Entries taken from a collection
---+---
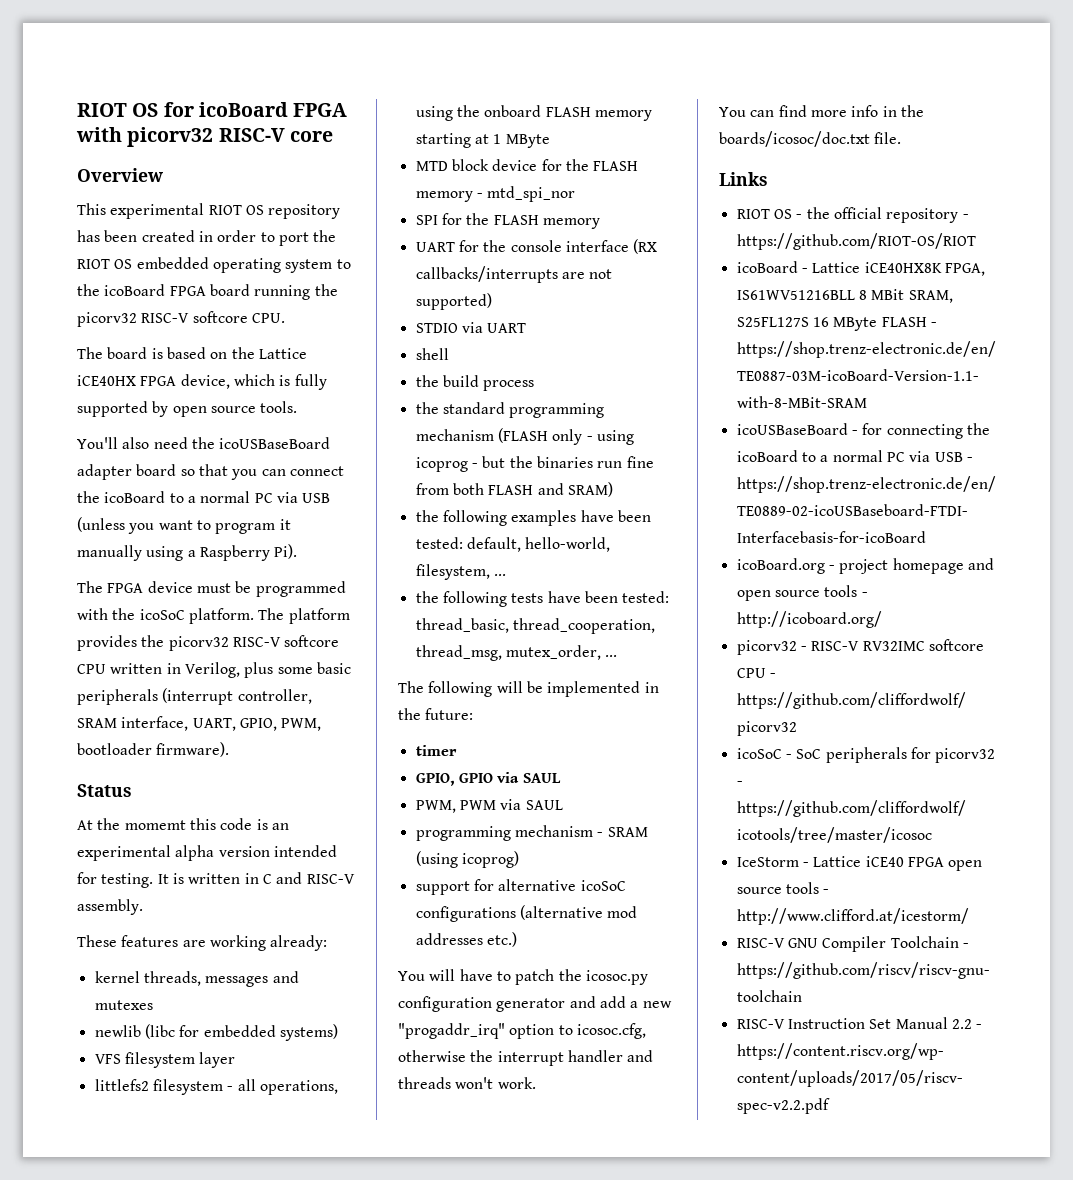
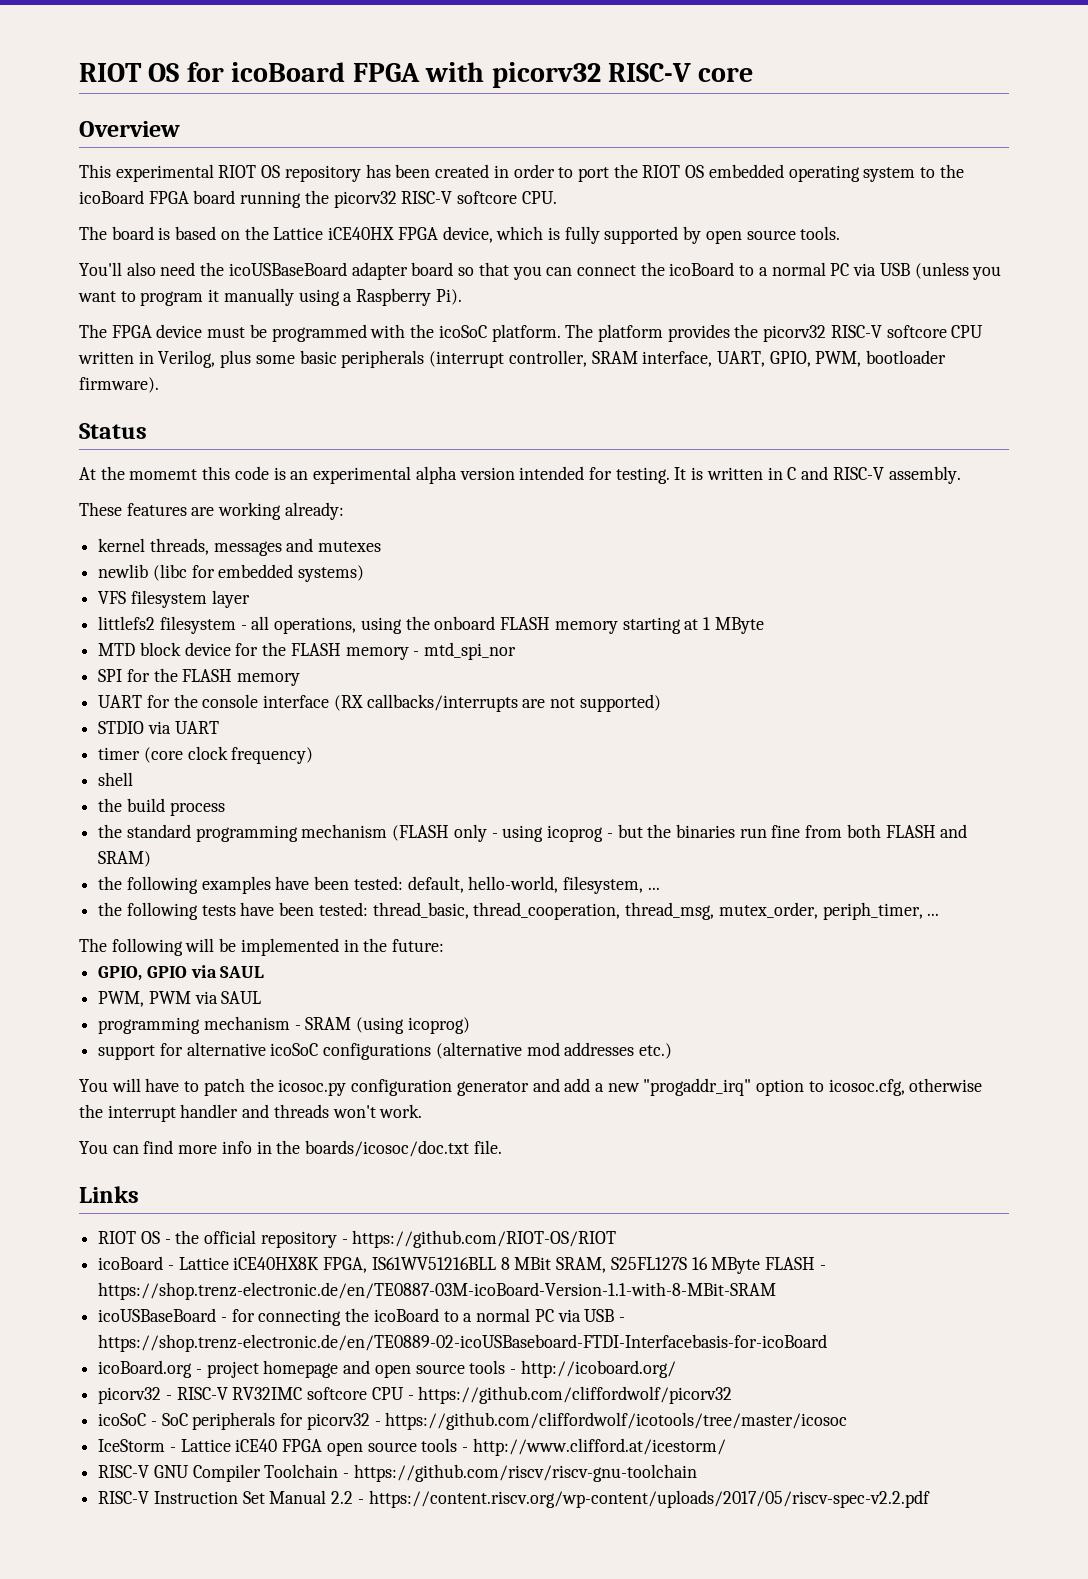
(527, 328) none -> [98,746,314,764] // timer (core clock frequency)
(601, 652) none -> [822,902,923,920] periph_timer,
[415,745,457,756] // timer -> (445, 945) none

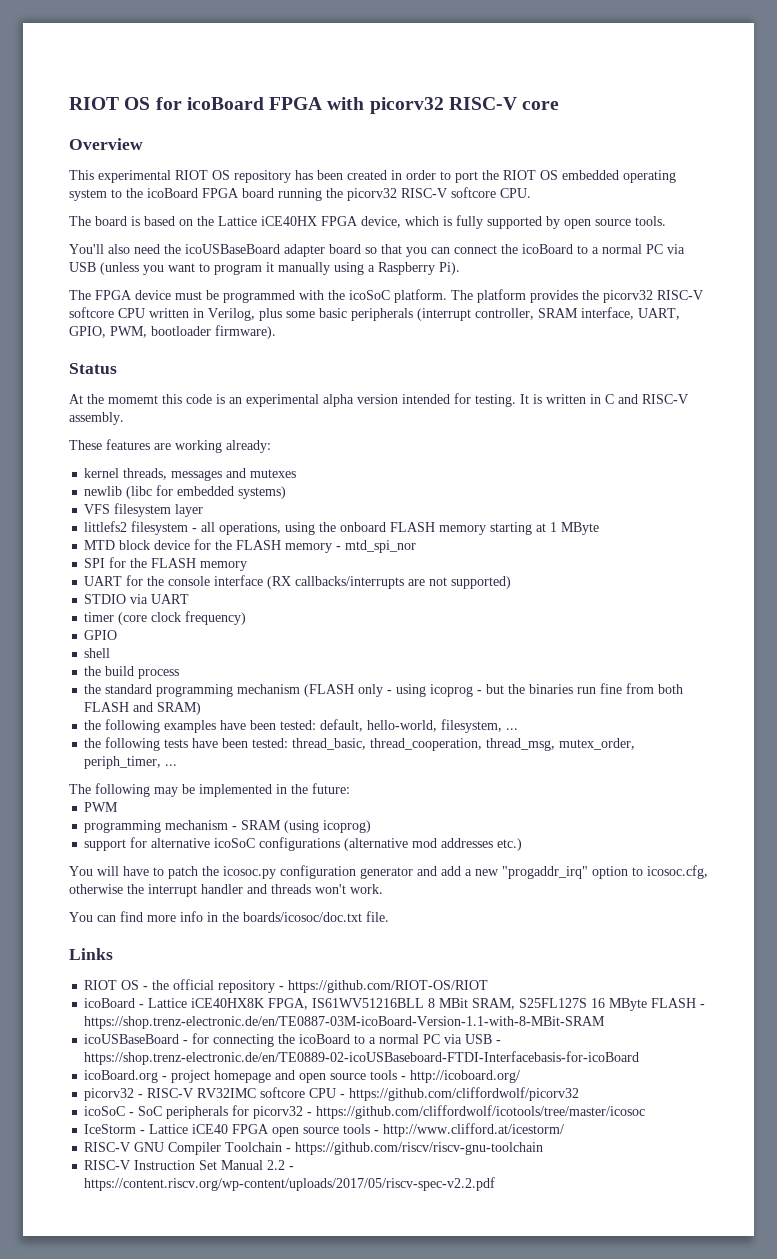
(314, 755) none -> [84,630,118,640] // GPIO
[185,938,215,952] will -> [154,787,178,797] may
[98,965,265,981] [98,991,145,1007] GPIO, GPIO via SAUL // PWM, -> (350, 788) none
[194,991,262,1004] via SAUL -> (119, 807) none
---+---
> Task item
Every line of the data above is to be set down word for word, with the pictures left out.

> Response
(527, 328) none -> [98,746,314,764] // timer (core clock frequency)
(601, 652) none -> [822,902,923,920] periph_timer,
[415,745,457,756] // timer -> (445, 945) none

(314, 755) none -> [84,630,118,640] // GPIO
[185,938,215,952] will -> [154,787,178,797] may
[98,965,265,981] [98,991,145,1007] GPIO, GPIO via SAUL // PWM, -> (350, 788) none
[194,991,262,1004] via SAUL -> (119, 807) none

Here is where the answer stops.